### Data for analysis
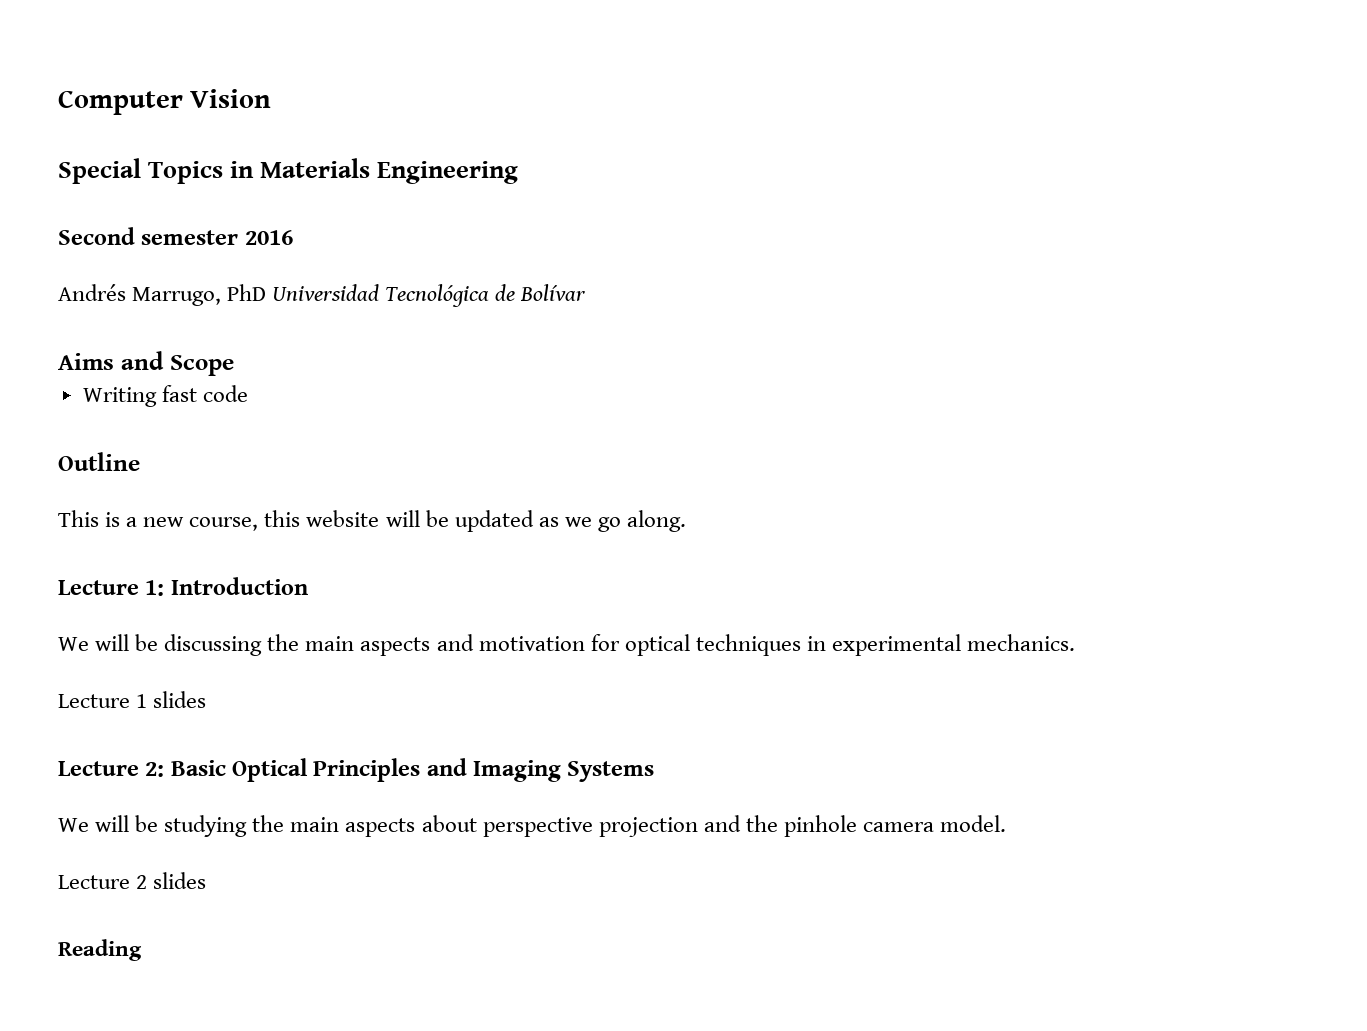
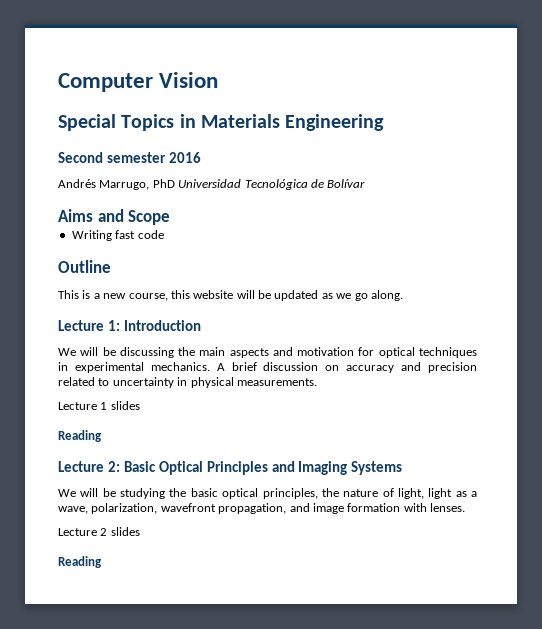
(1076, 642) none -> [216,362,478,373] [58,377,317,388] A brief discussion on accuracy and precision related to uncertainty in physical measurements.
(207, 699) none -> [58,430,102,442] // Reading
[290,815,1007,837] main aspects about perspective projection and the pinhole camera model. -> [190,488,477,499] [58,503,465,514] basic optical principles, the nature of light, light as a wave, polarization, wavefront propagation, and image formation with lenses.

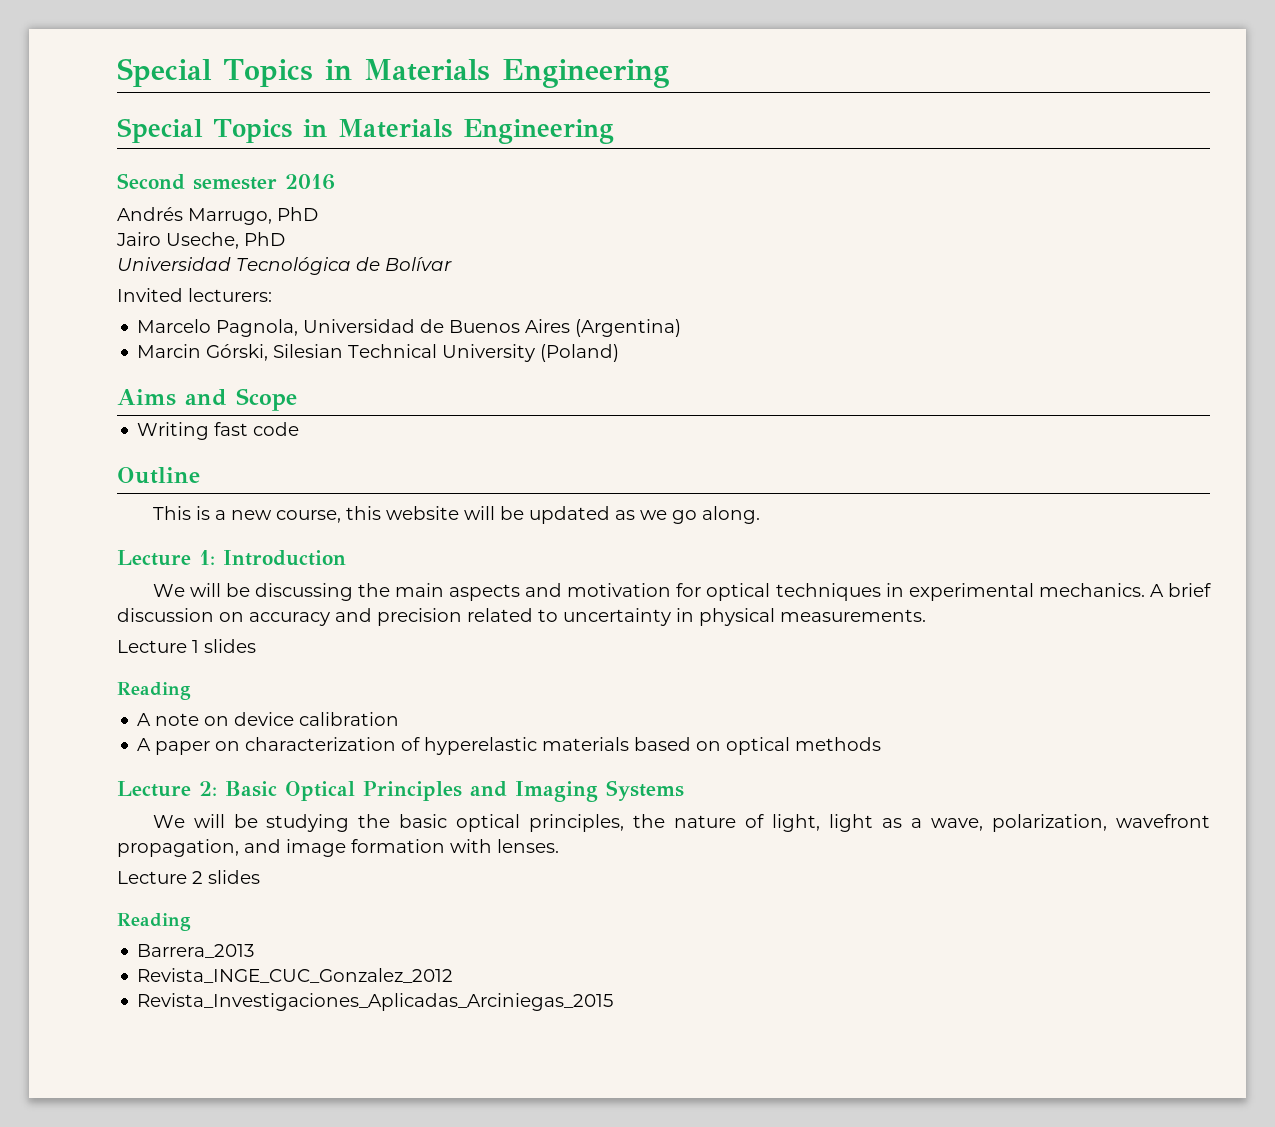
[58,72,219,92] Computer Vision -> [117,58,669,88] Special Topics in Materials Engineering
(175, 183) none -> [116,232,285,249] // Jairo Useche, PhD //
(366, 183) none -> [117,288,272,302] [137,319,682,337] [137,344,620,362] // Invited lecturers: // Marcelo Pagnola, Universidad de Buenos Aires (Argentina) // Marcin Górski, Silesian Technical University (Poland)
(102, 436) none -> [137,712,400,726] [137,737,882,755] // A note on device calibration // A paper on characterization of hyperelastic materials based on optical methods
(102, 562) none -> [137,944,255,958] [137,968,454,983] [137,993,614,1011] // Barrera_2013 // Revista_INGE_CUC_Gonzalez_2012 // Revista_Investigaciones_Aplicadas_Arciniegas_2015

### Task details
Please give a word-for-word repetition of the lines from the one containing "(102, 436) none" through the last line of the data above, including both, and nothing besides.

### Task output
(102, 436) none -> [137,712,400,726] [137,737,882,755] // A note on device calibration // A paper on characterization of hyperelastic materials based on optical methods
(102, 562) none -> [137,944,255,958] [137,968,454,983] [137,993,614,1011] // Barrera_2013 // Revista_INGE_CUC_Gonzalez_2012 // Revista_Investigaciones_Aplicadas_Arciniegas_2015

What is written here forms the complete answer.